◆ Task statement: Copy nothing before the line containing "89.76 ¥ 11.61". Reproduce that line and all that follow, exactly, through the end of the records.

◆ Given data:
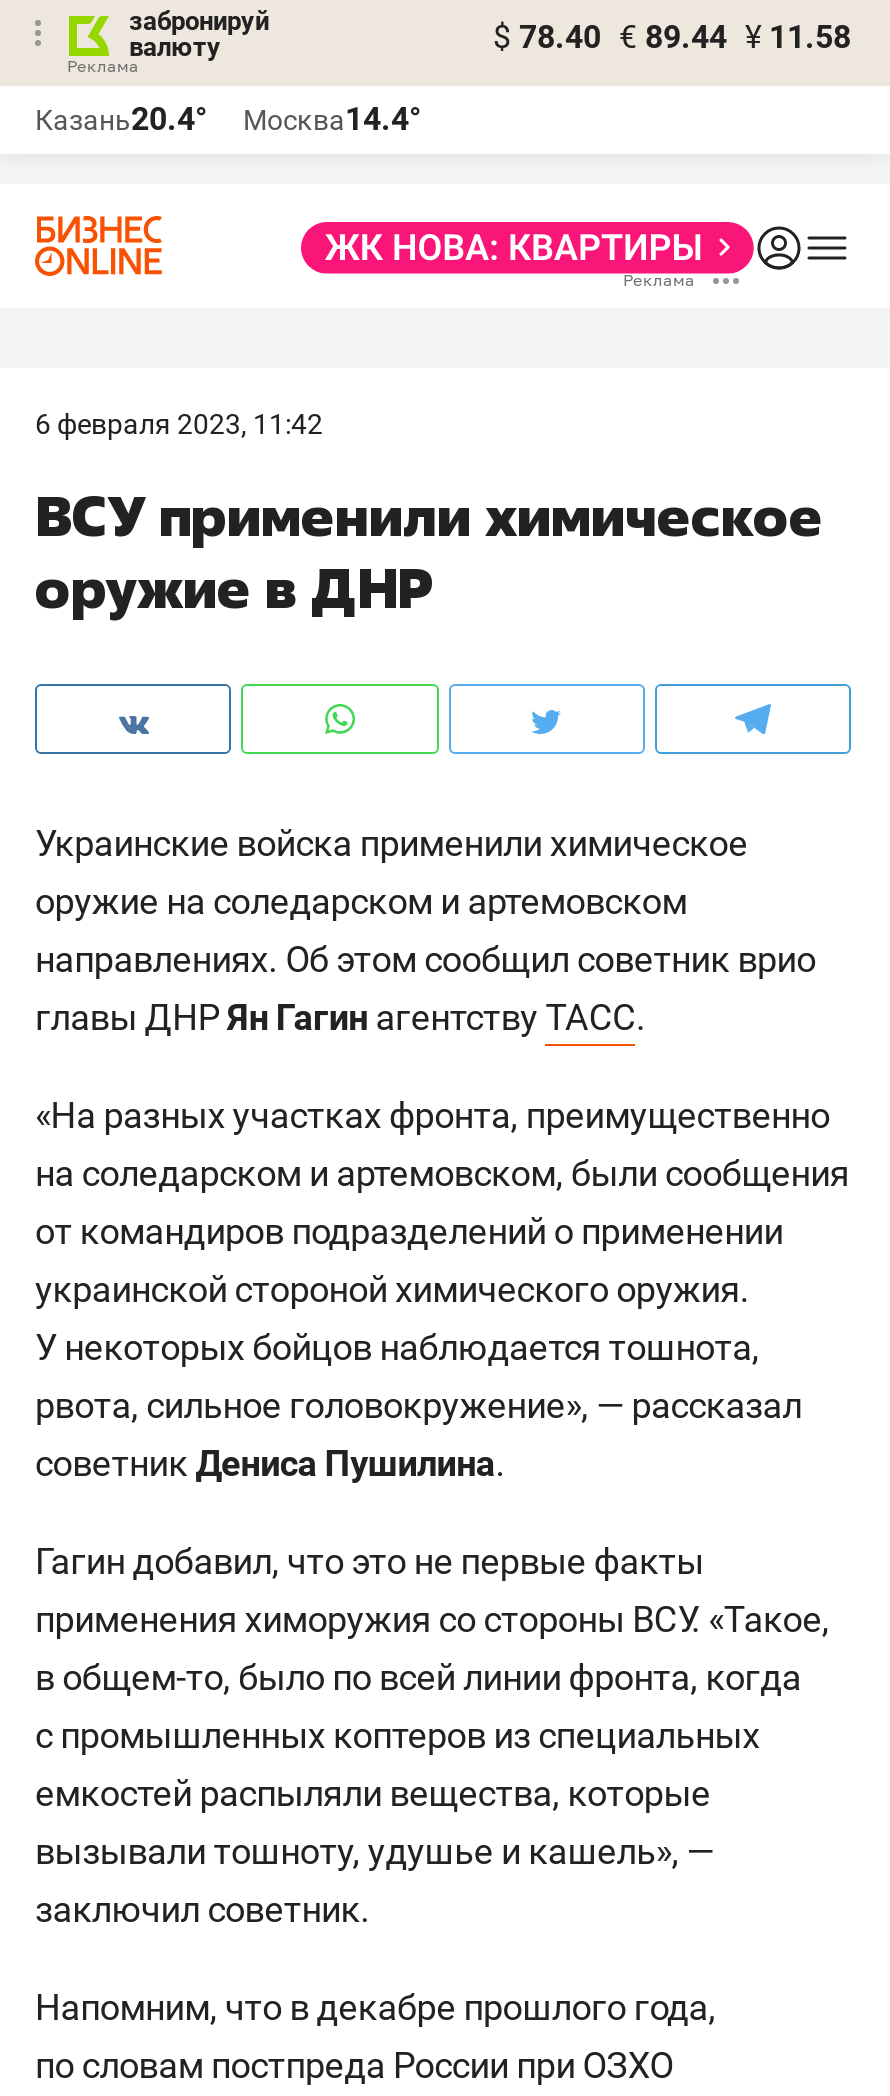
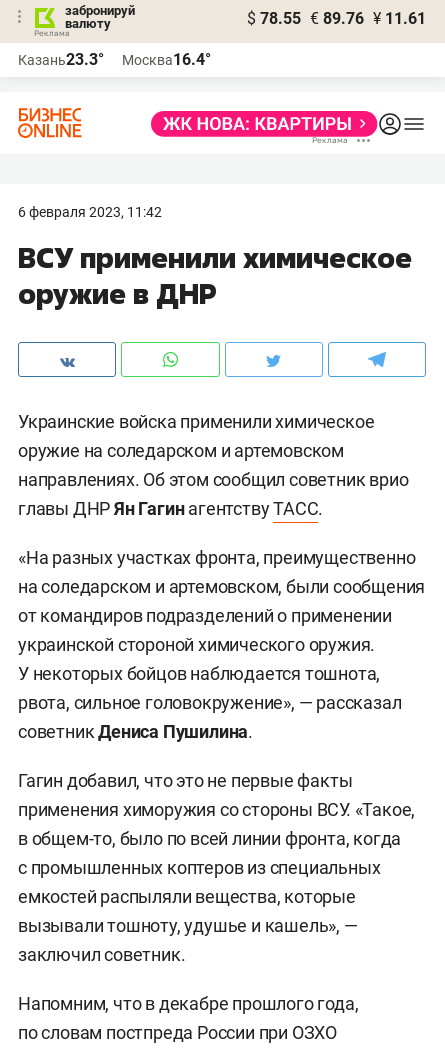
- $ 78.40 € 89.44 ¥ 11.58
+ $ 78.55 € 89.76 ¥ 11.61

- Казань20.4°
+ Казань23.3°

- Москва14.4°
+ Москва16.4°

◆ Exercise output:
+ $ 78.55 € 89.76 ¥ 11.61

- Казань20.4°
+ Казань23.3°

- Москва14.4°
+ Москва16.4°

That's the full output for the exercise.